While the inverted index is a familiar indexing structure for many with a casual interest in information retrieval, the concept of a document signature may not be. The idea seems to have a long history, having been popular until it lost favour in the late 90s, owing to file sizes and performance empirically inferior to inverted indices. However, there has been new research into the use of signatures for search problems in the last decade, for instance, TopSig, and they are an important building block of the BitFunnel data structure.

Information Retrieval with Signatures

An m bit signature of a document consists of a bit array of fixed length m containing the (not guaranteed to be disjoint) union of the signatures of the terms found in the document. The signature of a term t is the m bit array with each jth bit set where j = hash(k, t) mod m, for each of k hash functions. This is obviously a Bloom filter by another name. In a recent post I noted that a Bloom filter’s behaviour can be implemented efficiently in less than ten lines of Java code.

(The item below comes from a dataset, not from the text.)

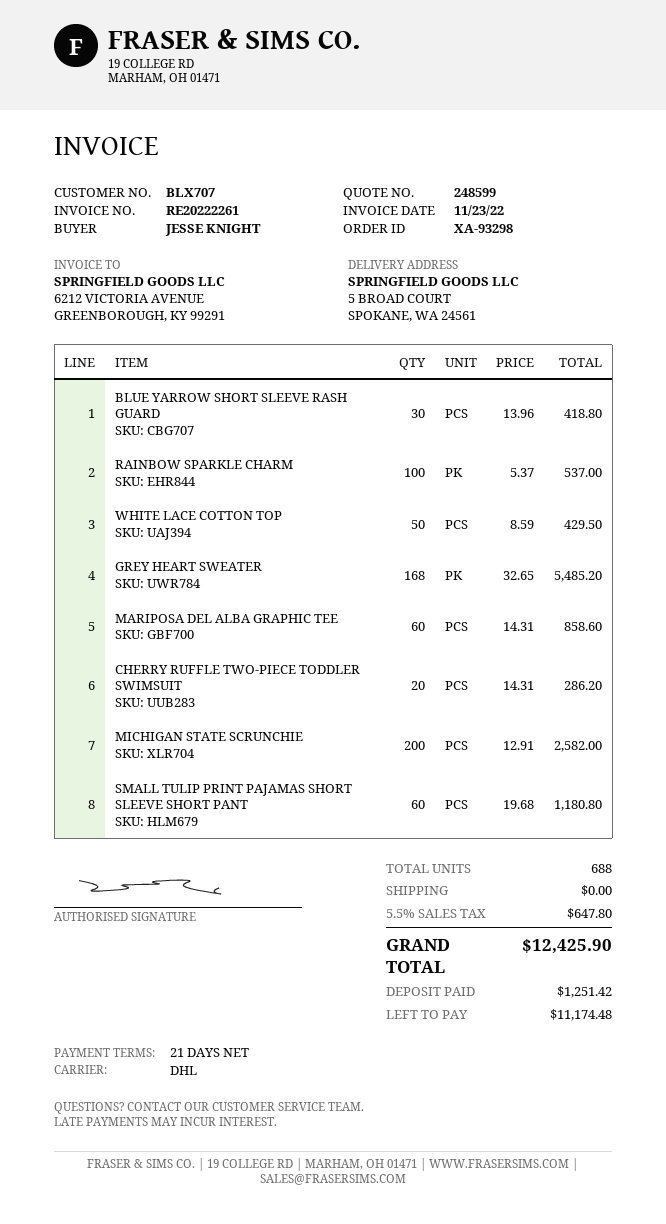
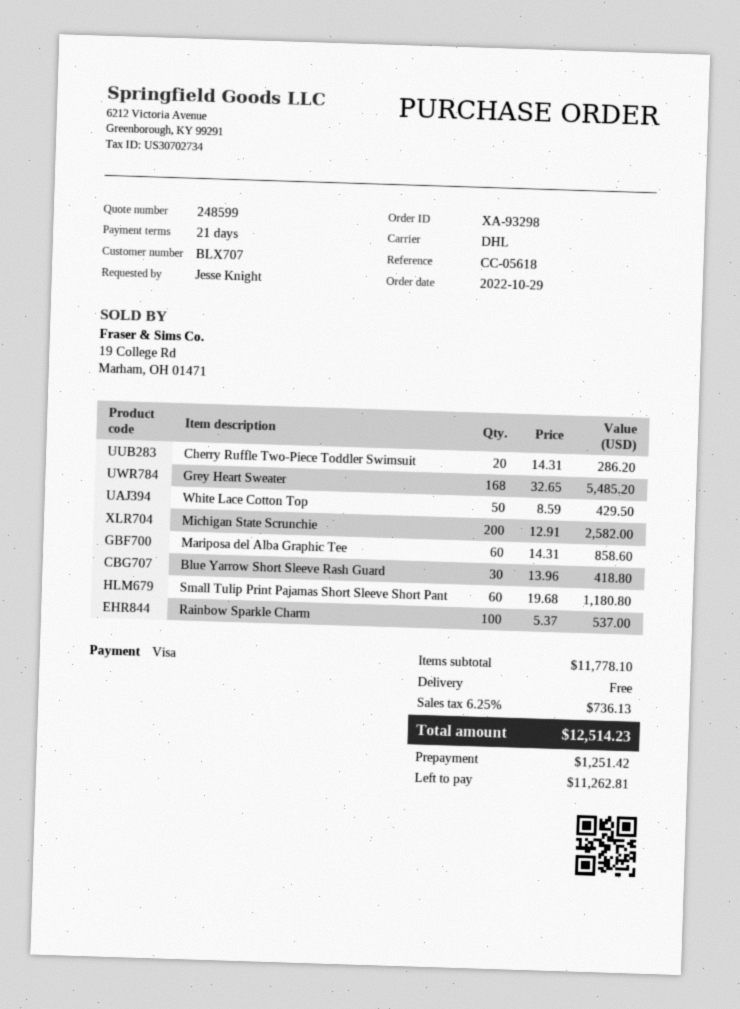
tax: 5.5% = 647.80 -> 6.25% = 736.13
total: 12425.90 -> 12514.23
balance: 11174.48 -> 11262.81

In an information retrieval setting, a document signature would be computed for each document in a corpus by tokenising each document and building a Bloom filter from the extracted terms. To retrieve the documents matching a given query, the query signature (which is the union of the signatures of the query’s terms) is computed. In what I will call the signature scan phase of the retrieval, the document signatures are iterated over; each document being included if its signature contains all the bits in the query signature. The result set will contain false positives but should also be quite small, so a cheap filter for correctness is executed after the signature scan is complete.

While the hash function and ordering of the documents could be controlled creatively to cut down the number of signatures to be inspected for a given query, this approach is obviously inefficient, despite the appeal of low level bit-wise instructions. What happens when there are several billion documents in a corpus?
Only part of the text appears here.